Updated by Olena Kaminska over 4 years ago

Thank you for your question.

Generally you won't go wrong if you use the weight from the last wave in your analysis. For example if you use wave 8 of UKHLS - take lw weight from this wave - this weight will apply for all people. So, if you start with BHPS 1991 you would use '91' weight.

Now, there are other options to analyse the data which may increase sample size. To help you further I would need to know the following:
- what is your unit of analysis (people, events etc.)
- which population are you planning to represent?

Thank you,


Updated by Louise Luo over 4 years ago

Dear Olena,

Many thanks for your help.

Back to your question, the unit of my analysis is individual in England. I am investigating young graduates who are 20-34 years old and with at least a degree. I drew my sample from the indresp.dta file including young graduates participating in both proxy and main interview. Which weight is suitable for the case?

Kindly regards.
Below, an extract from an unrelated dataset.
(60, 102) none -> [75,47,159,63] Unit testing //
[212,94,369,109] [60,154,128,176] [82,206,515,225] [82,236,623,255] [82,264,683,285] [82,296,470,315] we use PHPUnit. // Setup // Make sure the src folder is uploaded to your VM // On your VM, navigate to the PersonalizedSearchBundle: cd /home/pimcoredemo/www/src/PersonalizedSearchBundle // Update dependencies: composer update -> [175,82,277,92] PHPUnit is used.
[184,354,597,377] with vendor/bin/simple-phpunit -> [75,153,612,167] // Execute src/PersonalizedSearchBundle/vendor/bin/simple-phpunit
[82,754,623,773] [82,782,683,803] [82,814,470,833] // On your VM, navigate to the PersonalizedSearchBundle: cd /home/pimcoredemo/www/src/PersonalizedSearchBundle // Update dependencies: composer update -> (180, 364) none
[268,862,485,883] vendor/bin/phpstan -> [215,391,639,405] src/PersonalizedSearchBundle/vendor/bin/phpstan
Thank you again.



Updated by Olena Kaminska over 4 years ago


So, I guess you don't care when a perons is 20, in 1991 or 2008 let's say. And I imagine you are doing a longitudinal analysis with them. So think about it in this way: we have a group of young people of 20 year old in 1991 - you will be using longitudinal information for them - so for these take the weight from the last wave in your analysis for them, and it should be '91' weight.
Then you may have a group of 20 year olds in 1992 - same. So, you will always use lw weight and it will be from the last wave of the information you use for this specific group. Make sure you can define group in substantive words, e.g. 20-year olds in 1992 etc. Essentially you will create a weight that will have different values for each group.
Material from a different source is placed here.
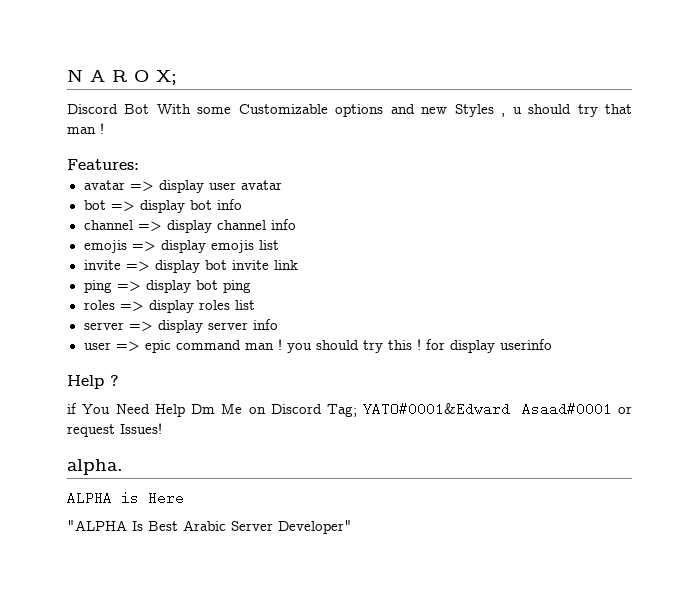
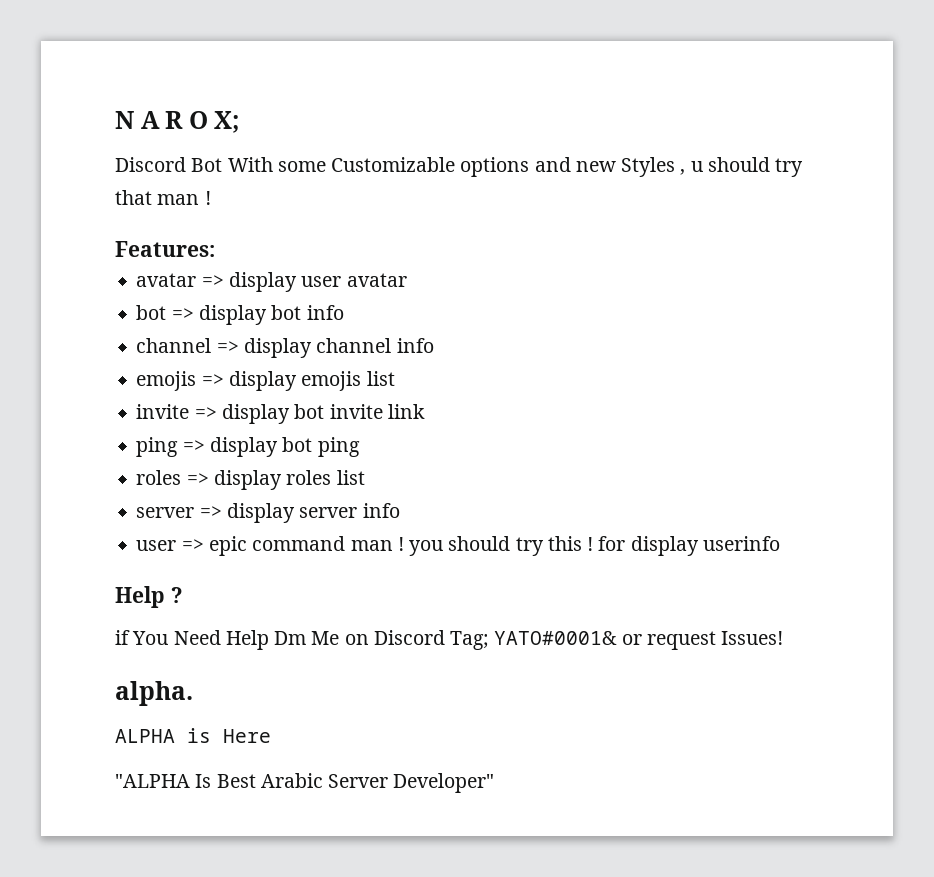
[363,402,612,416] YATO#0001&Edward Asaad#0001 -> [494,631,618,645] YATO#0001&

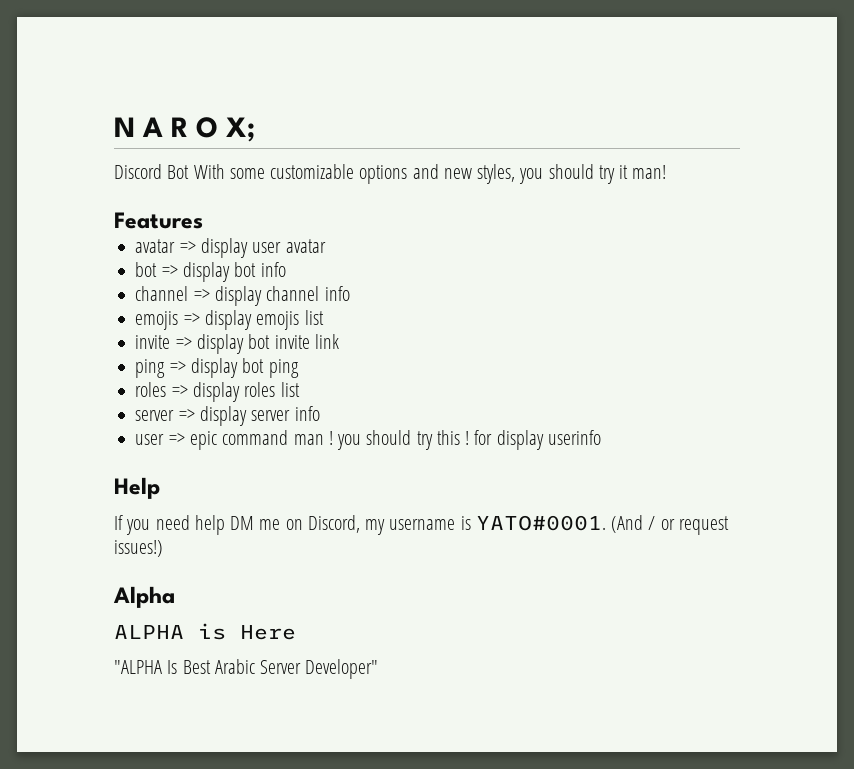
[331,157,456,172] Customizable -> [270,164,355,179] customizable
[621,157,804,177] [115,190,211,205] [115,241,215,257] Styles , u should try that man ! // Features: -> [477,164,667,184] [114,212,203,229] styles, you should try it man! // Features
[170,587,183,603] [115,630,784,650] [115,681,193,706] ? // if You Need Help Dm Me on Discord Tag; YATO#0001& or request Issues! // alpha. -> [114,515,729,535] [114,540,163,557] [113,586,175,608] // If you need help DM me on Discord, my username is YATO#0001. (And / or request issues!) // Alpha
Finally this may be helpful for you to decide on the zz part of the weight if the weight is described as w_xxxyyzz_aa

zz part: what is the timeline of your research?

- Wave 6 onwards: ui_

- Between wave 2 and wave 6 or starting at wave 2 for longitudinal analysis: ub_

- Wave 1 only or starting at wave 1 for longitudinal analysis: us_

- Starting in 2001: 01_

- Starting in 1991: 91_

Hope this helps,


Updated by Louise Luo over 4 years ago

Hi Olena,

Thanks for your reply.

I am investigating young people aged 20 to 34 years old in each wave. It is a longitudinal analysis of the period from 1991 to 2017 (18+8 waves in total). Following your advice, I will definitely use '91' weight. However, there are two cases which I am still not sure about:

1. Person A is recorded from wave 1 to 8. People A was 34 years old in wave 6. However, A is dropped from my sample since wave 7 because A is over 35 years old from wave 7. In the case, do I use A's weight in wave 8 or wave 6?
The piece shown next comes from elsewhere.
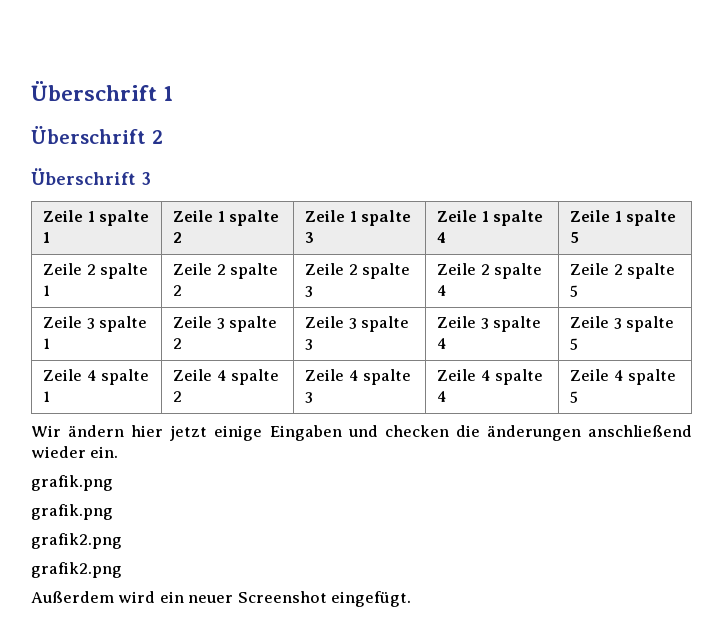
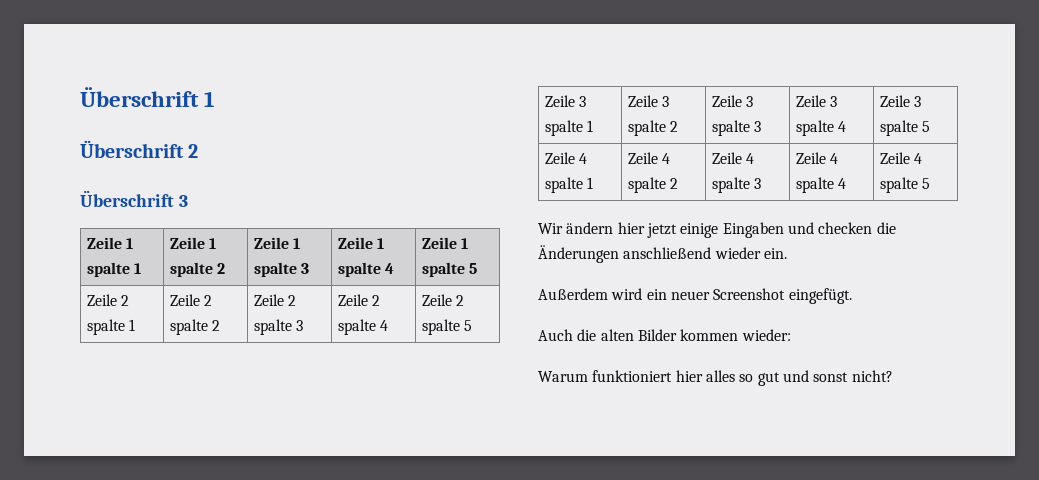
[486,425,581,441] änderungen -> [538,245,619,263] Änderungen
[31,475,113,491] [31,504,113,520] [31,533,122,549] [31,562,122,578] // grafik.png // grafik.png // grafik2.png // grafik2.png -> (787, 253) none
(412, 599) none -> [538,329,791,341] [538,370,893,386] // Auch die alten Bilder kommen wieder: // Warum funktioniert hier alles so gut und sonst nicht?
2. Person B is recorded from wave 1 to 6. For this person, weight in the wave 8 of UKHLS should be missing. In this case, I suppose I should use B's weight in wave 6?



Updated by Louise Luo over 4 years ago

Hi Olena,

Sorry for bothering you again.

I just found that '91' weight is only applied to those who participated in both BHPS and UKHLS. However, my sample also includes those who only participated in BHPS and only in UKHLS. Which kinds of weight are suitable for these individuals?

Many thanks in advance.



Updated by Alita Nandi over 4 years ago

  • Assignee changed from Olena Kaminska to Louise Luo
  • % Done changed from 0 to 50

Updated by Olena Kaminska over 4 years ago

  • Assignee changed from Louise Luo to Olena Kaminska
  • % Done changed from 50 to 0


'91' is the zz part of the weight. To choose it correctly please refer to my ealier message.
Generally it is wrong to pick one subsample (e.g. UKHLS without BHPS) - our weights are designed to combine these from the time UKHLS starts. There should not be theoretical substantive situation when you'd want to separate these. '91' is the weight for a longitudinal analysis that starts before 2009. We also have '01' weight for analysis that starts since 2001 but before 2009 etc. Each of our weights includes all people who can be included (i.e. all relevant subsamples with appropriate adjustments).

I understand that you want to use unbalanced analysis. We don't have a weight for this. So you would need to start with one of our weights and correct for the leftover nonresponse yourself. I suggest that you start with the weight from the first wave of your analysis. Then you can adjust for nonmonotone attrition yourself, and multiply this adjustment by our weight.

Hope this helps,


Updated by Stephanie Auty over 4 years ago

  • Status changed from New to In Progress
  • % Done changed from 0 to 70

Updated by Louise Luo over 4 years ago


Thanks a lot. This is a great help!

Unbalanced panel weight might be more suitable for my research. However, I am not quite sure what you mean by "Then you can adjust for nonmonotone attrition yourself". I suppose it might not be an easy task to calibrate the weight on my own, but if you have any further instructions on how to compute a new weight for the unbalanced analysis, pls don't hesitate to send it to me.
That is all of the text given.